--- Exercise description ---
In the entries that follow, locate the line with "total quantity: 26 -> 23", then restate that line and all later lines exactly as they appear, leaving pictures out.

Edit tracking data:
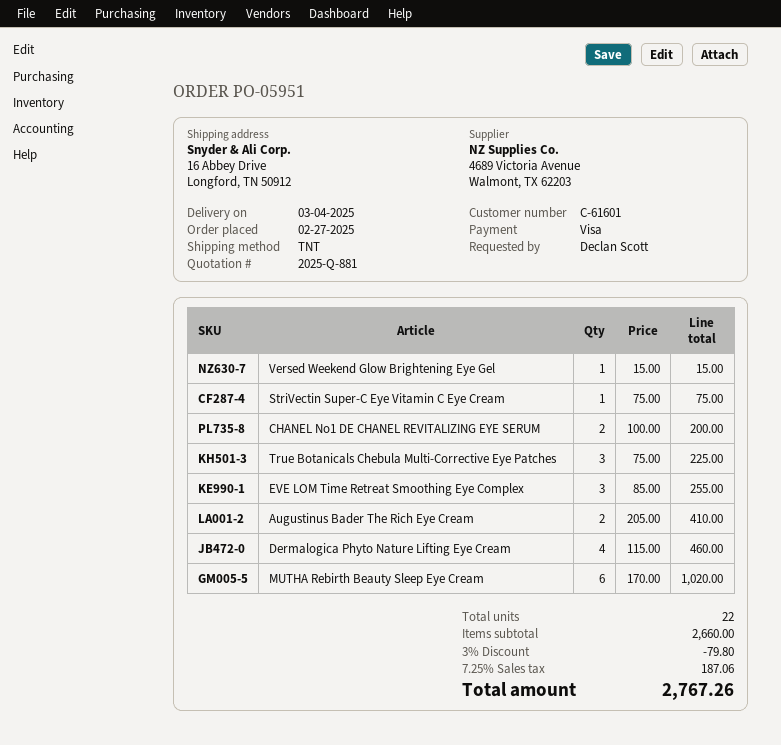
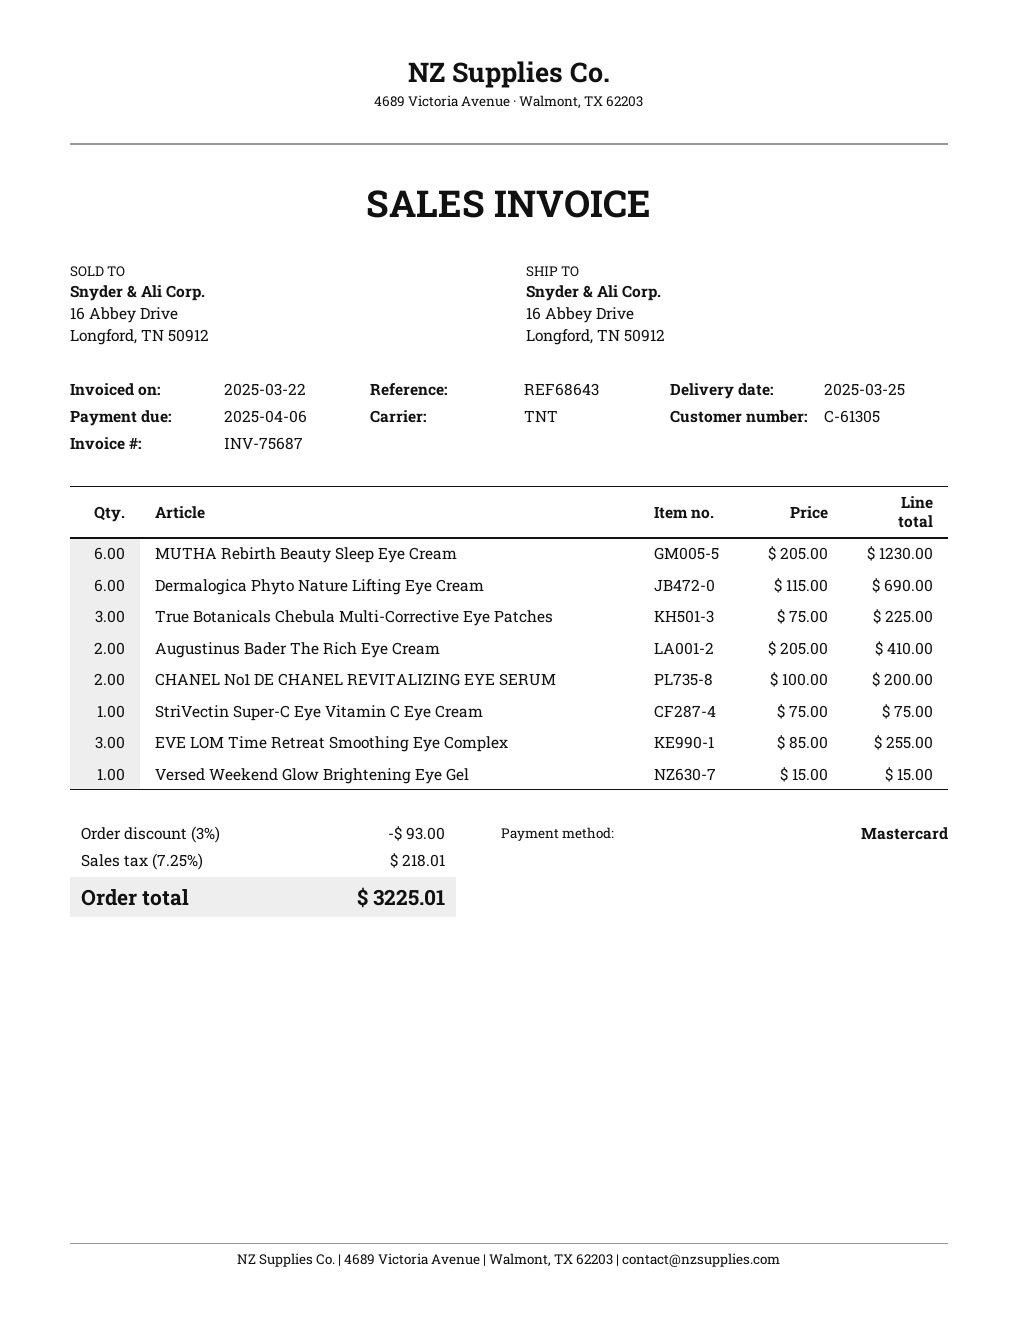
delivery date: 2025-03-04 -> 2025-03-25
customer number: C-61601 -> C-61305
payment method: Visa -> Mastercard
Dermalogica Phyto Nature Lifting Eye Cream: 4 x 115.00 = 460.00 -> 6 x 115.00 = 690.00
MUTHA Rebirth Beauty Sleep Eye Cream: 6 x 170.00 = 1020.00 -> 6 x 205.00 = 1230.00
discount: 3% = 79.80 -> 3% = 93.00
tax: 7.25% = 187.06 -> 7.25% = 218.01
total: 2767.26 -> 3225.01

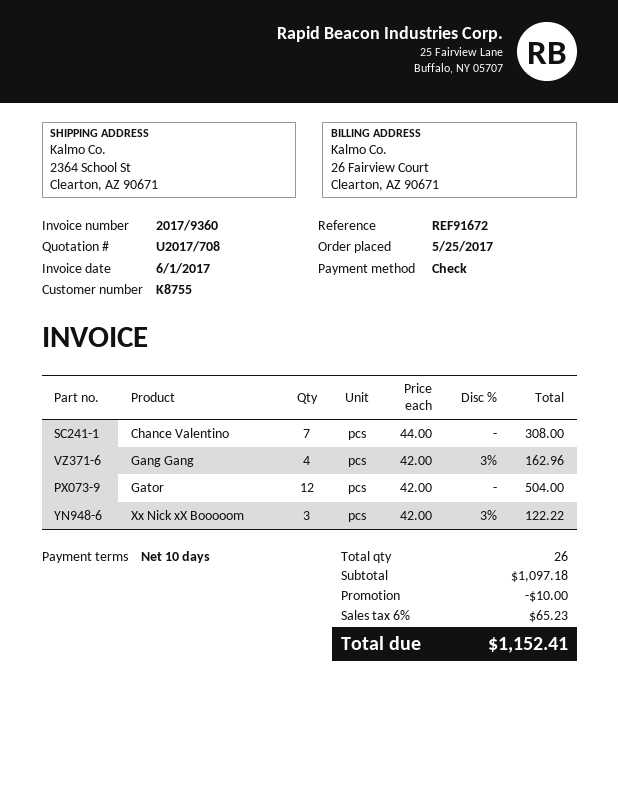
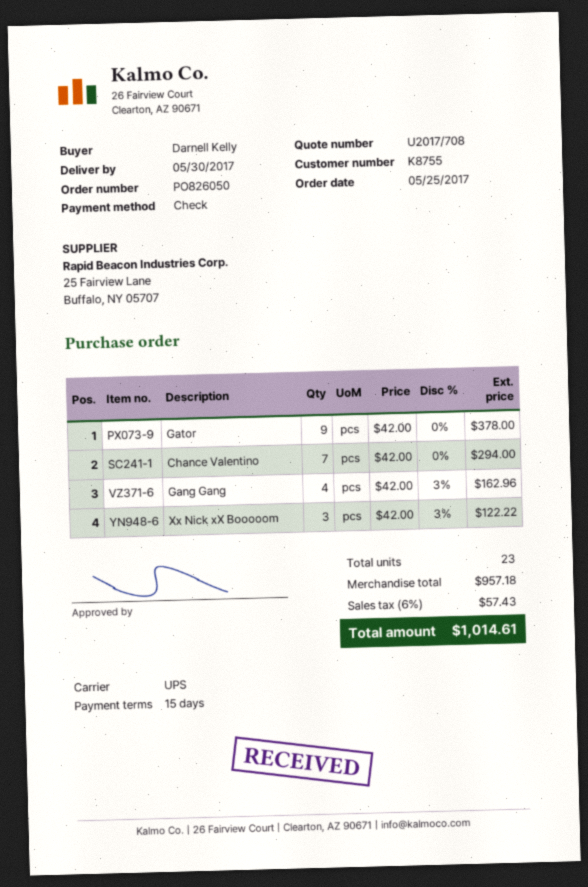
payment terms: 10 days -> 15 days
Chance Valentino: 7 x 44.00 = 308.00 -> 7 x 42.00 = 294.00
Gator: 12 x 42.00 = 504.00 -> 9 x 42.00 = 378.00
total quantity: 26 -> 23
subtotal: 1097.18 -> 957.18
discount: 10.00 -> none
tax: 6% = 65.23 -> 6% = 57.43
total: 1152.41 -> 1014.61

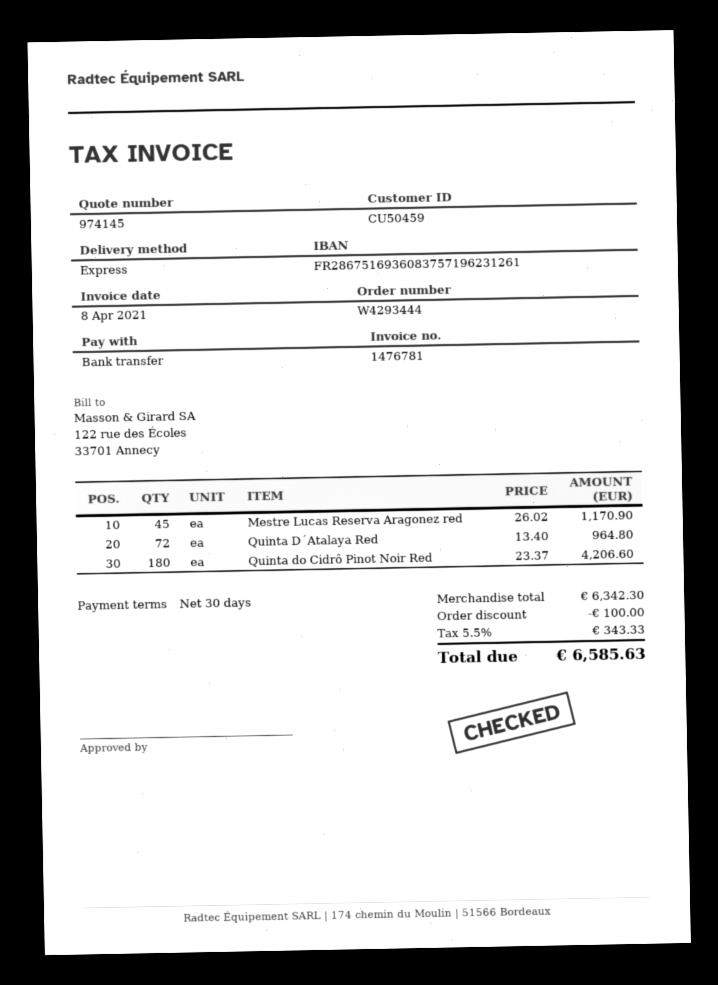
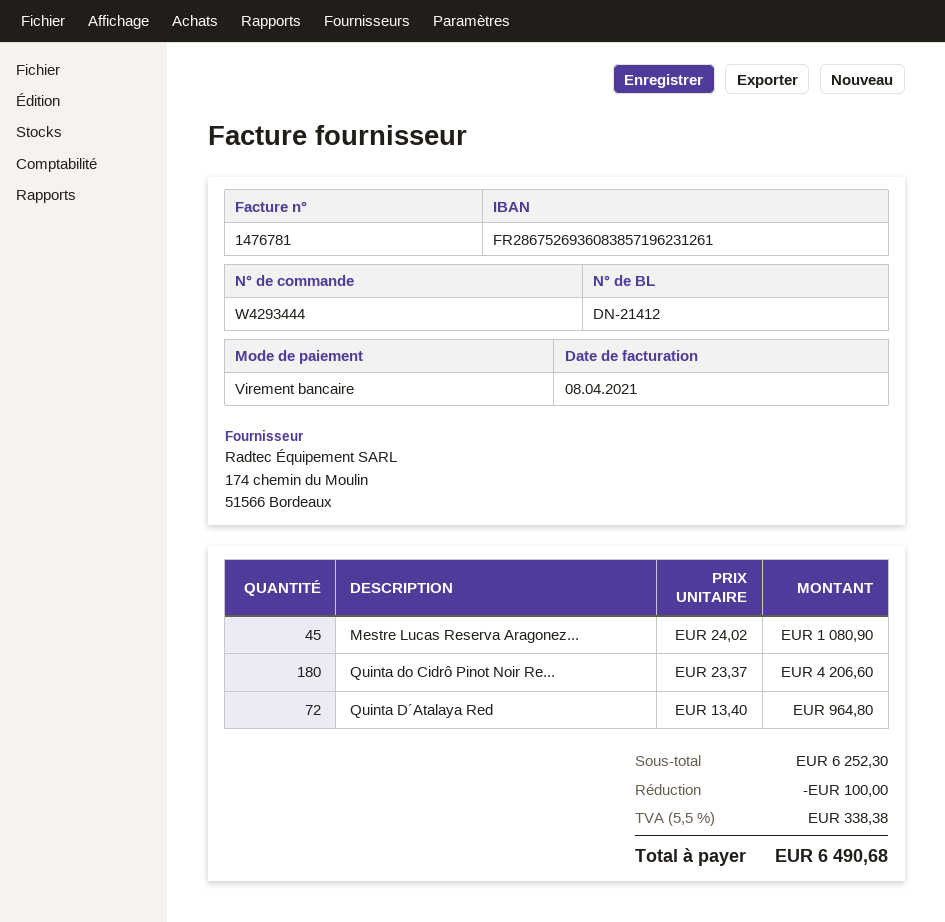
bank account: FR2867516936083757196231261 -> FR2867526936083857196231261
Mestre Lucas Reserva Aragonez red: 45 x 26.02 = 1170.90 -> 45 x 24.02 = 1080.90
subtotal: 6342.30 -> 6252.30
tax: 5.5% = 343.33 -> 5.5% = 338.38
total: 6585.63 -> 6490.68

--- Final answer ---
total quantity: 26 -> 23
subtotal: 1097.18 -> 957.18
discount: 10.00 -> none
tax: 6% = 65.23 -> 6% = 57.43
total: 1152.41 -> 1014.61

bank account: FR2867516936083757196231261 -> FR2867526936083857196231261
Mestre Lucas Reserva Aragonez red: 45 x 26.02 = 1170.90 -> 45 x 24.02 = 1080.90
subtotal: 6342.30 -> 6252.30
tax: 5.5% = 343.33 -> 5.5% = 338.38
total: 6585.63 -> 6490.68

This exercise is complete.